(User interface change data)
=-=-=-=-=

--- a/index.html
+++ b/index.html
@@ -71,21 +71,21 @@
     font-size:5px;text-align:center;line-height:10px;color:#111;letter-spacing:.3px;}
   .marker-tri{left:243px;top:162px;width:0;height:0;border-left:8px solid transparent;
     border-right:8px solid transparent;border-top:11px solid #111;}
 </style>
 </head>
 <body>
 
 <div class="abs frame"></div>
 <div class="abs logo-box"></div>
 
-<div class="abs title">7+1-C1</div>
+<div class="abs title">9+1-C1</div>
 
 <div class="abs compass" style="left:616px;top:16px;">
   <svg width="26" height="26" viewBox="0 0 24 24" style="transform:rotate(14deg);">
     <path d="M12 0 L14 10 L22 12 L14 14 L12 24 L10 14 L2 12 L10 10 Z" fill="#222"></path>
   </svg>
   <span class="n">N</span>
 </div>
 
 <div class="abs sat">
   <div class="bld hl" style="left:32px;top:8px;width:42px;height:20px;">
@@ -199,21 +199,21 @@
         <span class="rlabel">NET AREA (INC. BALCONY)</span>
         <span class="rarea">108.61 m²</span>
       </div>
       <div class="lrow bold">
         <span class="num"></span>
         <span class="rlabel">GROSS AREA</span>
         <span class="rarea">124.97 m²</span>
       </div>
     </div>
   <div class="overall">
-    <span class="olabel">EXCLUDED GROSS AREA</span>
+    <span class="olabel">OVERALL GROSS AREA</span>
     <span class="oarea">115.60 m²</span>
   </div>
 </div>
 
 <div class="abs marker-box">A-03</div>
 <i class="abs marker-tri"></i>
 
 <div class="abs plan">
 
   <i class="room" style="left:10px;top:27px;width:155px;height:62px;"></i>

=-=-=-=-=

# Work order
Copy out the records in full, matching every line character for character.

# Answer section
--- a/index.html
+++ b/index.html
@@ -71,21 +71,21 @@
     font-size:5px;text-align:center;line-height:10px;color:#111;letter-spacing:.3px;}
   .marker-tri{left:243px;top:162px;width:0;height:0;border-left:8px solid transparent;
     border-right:8px solid transparent;border-top:11px solid #111;}
 </style>
 </head>
 <body>
 
 <div class="abs frame"></div>
 <div class="abs logo-box"></div>
 
-<div class="abs title">7+1-C1</div>
+<div class="abs title">9+1-C1</div>
 
 <div class="abs compass" style="left:616px;top:16px;">
   <svg width="26" height="26" viewBox="0 0 24 24" style="transform:rotate(14deg);">
     <path d="M12 0 L14 10 L22 12 L14 14 L12 24 L10 14 L2 12 L10 10 Z" fill="#222"></path>
   </svg>
   <span class="n">N</span>
 </div>
 
 <div class="abs sat">
   <div class="bld hl" style="left:32px;top:8px;width:42px;height:20px;">
@@ -199,21 +199,21 @@
         <span class="rlabel">NET AREA (INC. BALCONY)</span>
         <span class="rarea">108.61 m²</span>
       </div>
       <div class="lrow bold">
         <span class="num"></span>
         <span class="rlabel">GROSS AREA</span>
         <span class="rarea">124.97 m²</span>
       </div>
     </div>
   <div class="overall">
-    <span class="olabel">EXCLUDED GROSS AREA</span>
+    <span class="olabel">OVERALL GROSS AREA</span>
     <span class="oarea">115.60 m²</span>
   </div>
 </div>
 
 <div class="abs marker-box">A-03</div>
 <i class="abs marker-tri"></i>
 
 <div class="abs plan">
 
   <i class="room" style="left:10px;top:27px;width:155px;height:62px;"></i>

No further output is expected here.